#### SUPPLIED DATA ####

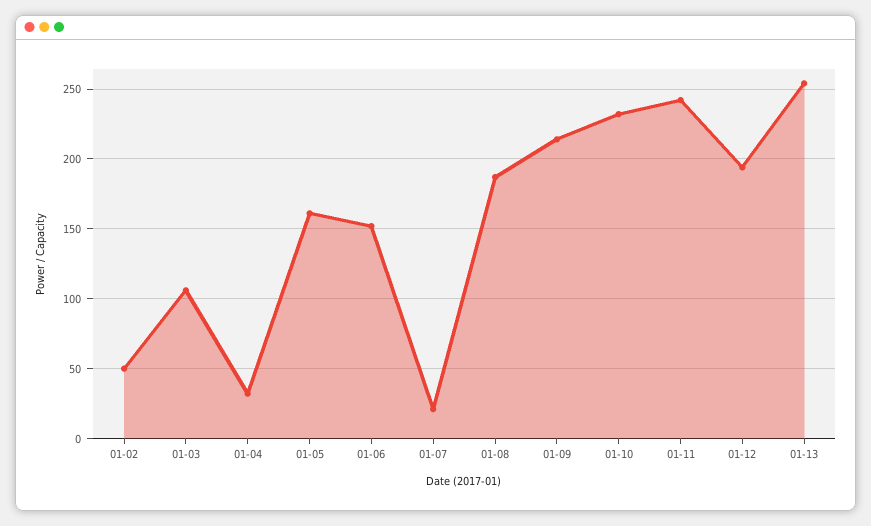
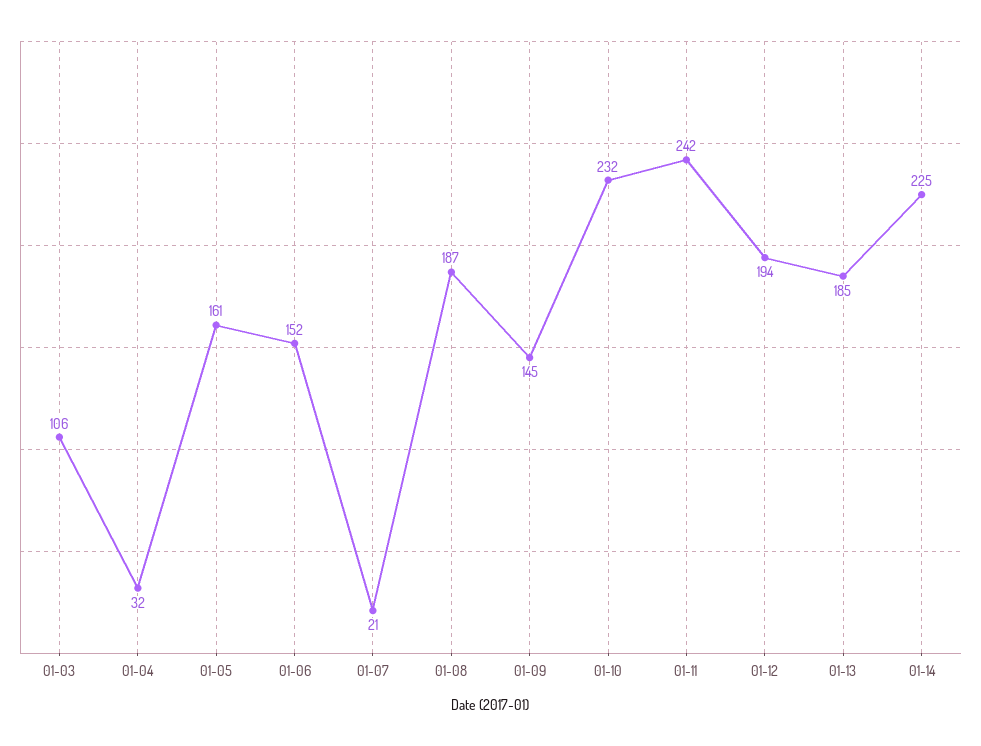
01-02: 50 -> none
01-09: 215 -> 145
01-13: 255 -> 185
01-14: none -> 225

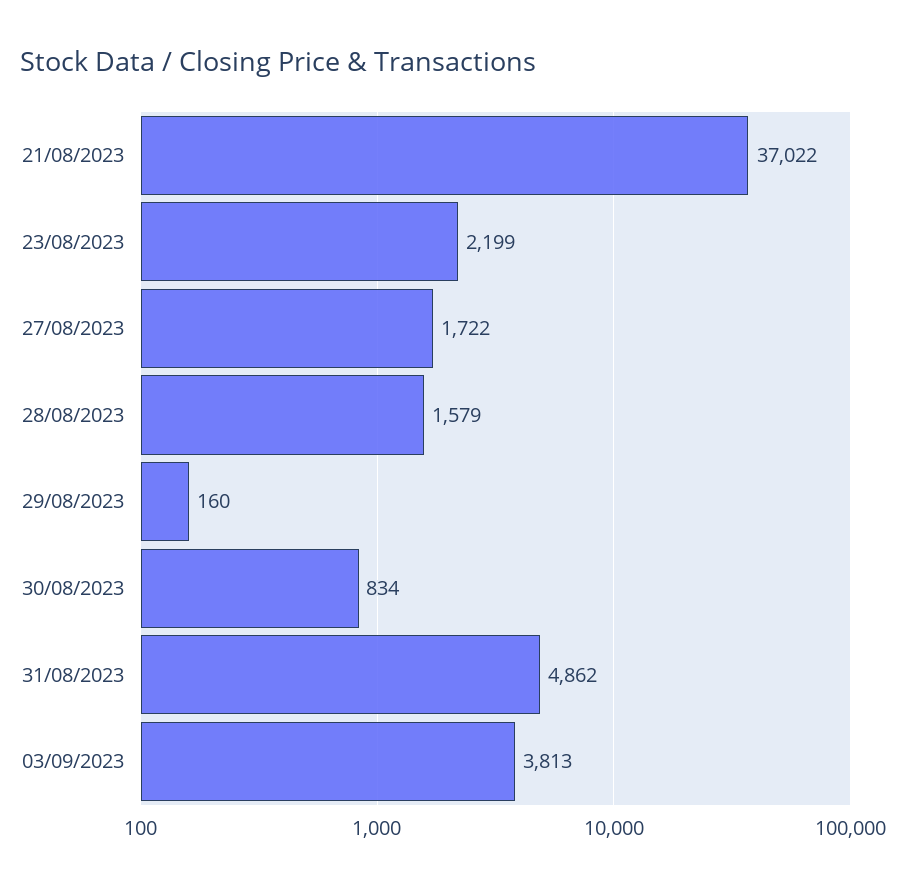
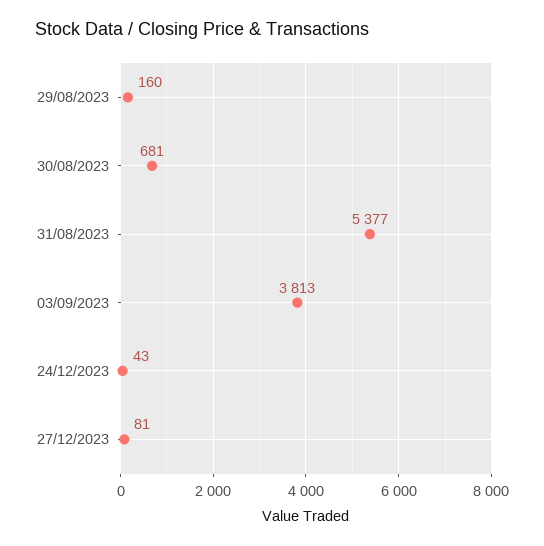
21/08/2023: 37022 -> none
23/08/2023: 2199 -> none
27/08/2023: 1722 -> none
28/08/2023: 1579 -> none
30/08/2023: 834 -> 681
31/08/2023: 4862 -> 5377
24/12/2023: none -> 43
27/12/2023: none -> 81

####
#### SUPPLIED DATA ####

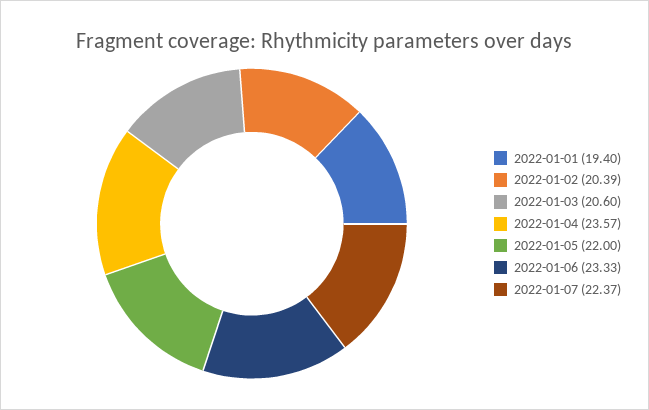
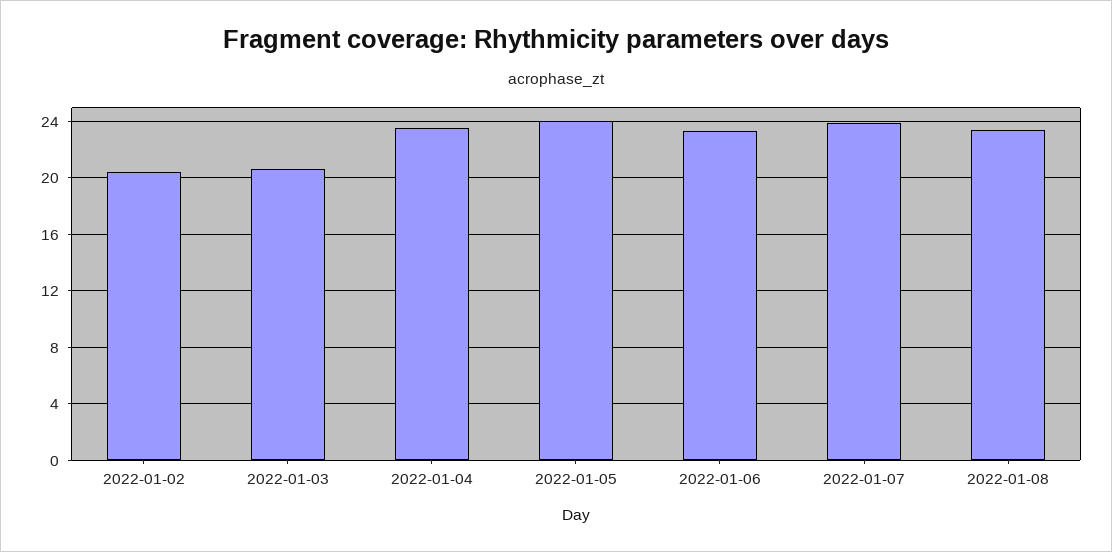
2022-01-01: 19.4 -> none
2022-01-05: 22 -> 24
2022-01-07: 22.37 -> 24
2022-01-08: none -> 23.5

####

_TASK REQUIREMENTS_:
Look above for the line with "01-02: 50 -> none" and the line with "27/12/2023: none -> 81", then copy them and all lines in between exactly as written, and only those, without any pictures.

_ANSWER SECTION_:
01-02: 50 -> none
01-09: 215 -> 145
01-13: 255 -> 185
01-14: none -> 225

21/08/2023: 37022 -> none
23/08/2023: 2199 -> none
27/08/2023: 1722 -> none
28/08/2023: 1579 -> none
30/08/2023: 834 -> 681
31/08/2023: 4862 -> 5377
24/12/2023: none -> 43
27/12/2023: none -> 81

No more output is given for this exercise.